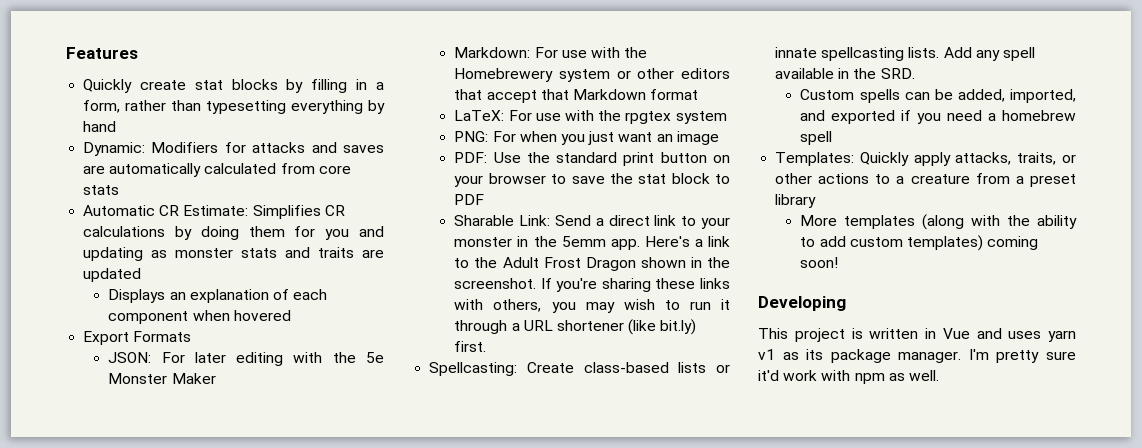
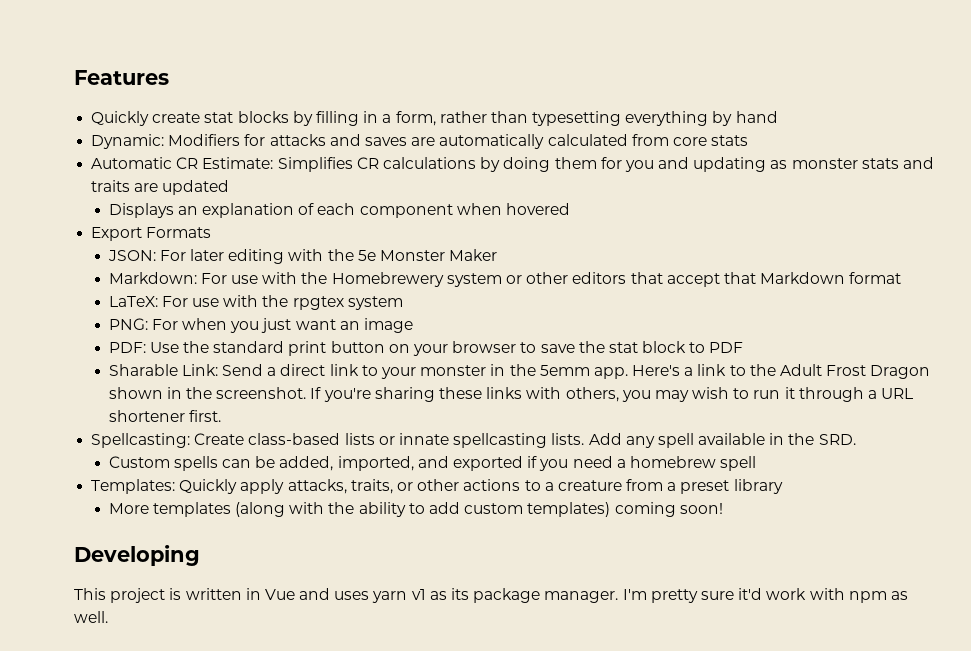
- If you're sharing these links with others, you may wish to run it through a URL shortener (like bit.ly) first.
+ If you're sharing these links with others, you may wish to run it through a URL shortener first.

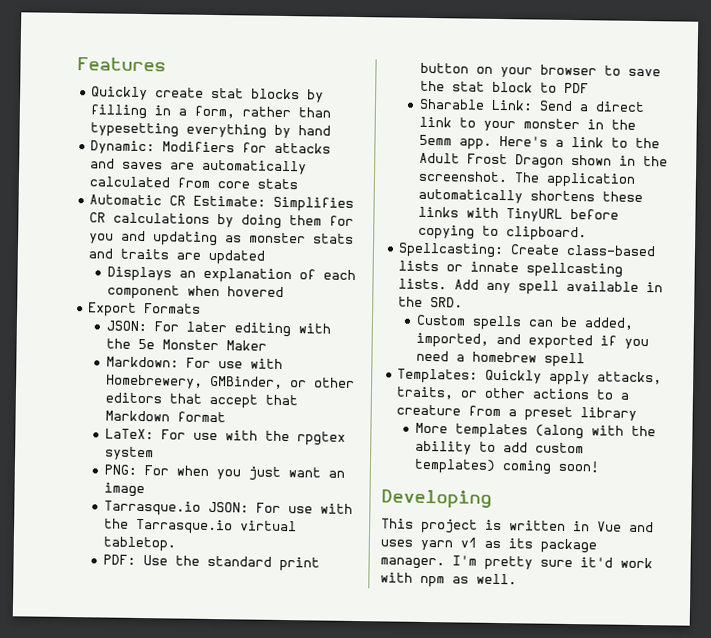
- Markdown: For use with the Homebrewery system or other editors that accept that Markdown format
+ Markdown: For use with Homebrewery, GMBinder, or other editors that accept that Markdown format
+ Tarrasque.io JSON: For use with the Tarrasque.io virtual tabletop.
- If you're sharing these links with others, you may wish to run it through a URL shortener first.
+ The application automatically shortens these links with TinyURL before copying to clipboard.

§ §

Copy out the lines of the records above in which the string "these" appears.

**PROBLEM SOLUTION**
- If you're sharing these links with others, you may wish to run it through a URL shortener (like bit.ly) first.
+ If you're sharing these links with others, you may wish to run it through a URL shortener first.
- If you're sharing these links with others, you may wish to run it through a URL shortener first.
+ The application automatically shortens these links with TinyURL before copying to clipboard.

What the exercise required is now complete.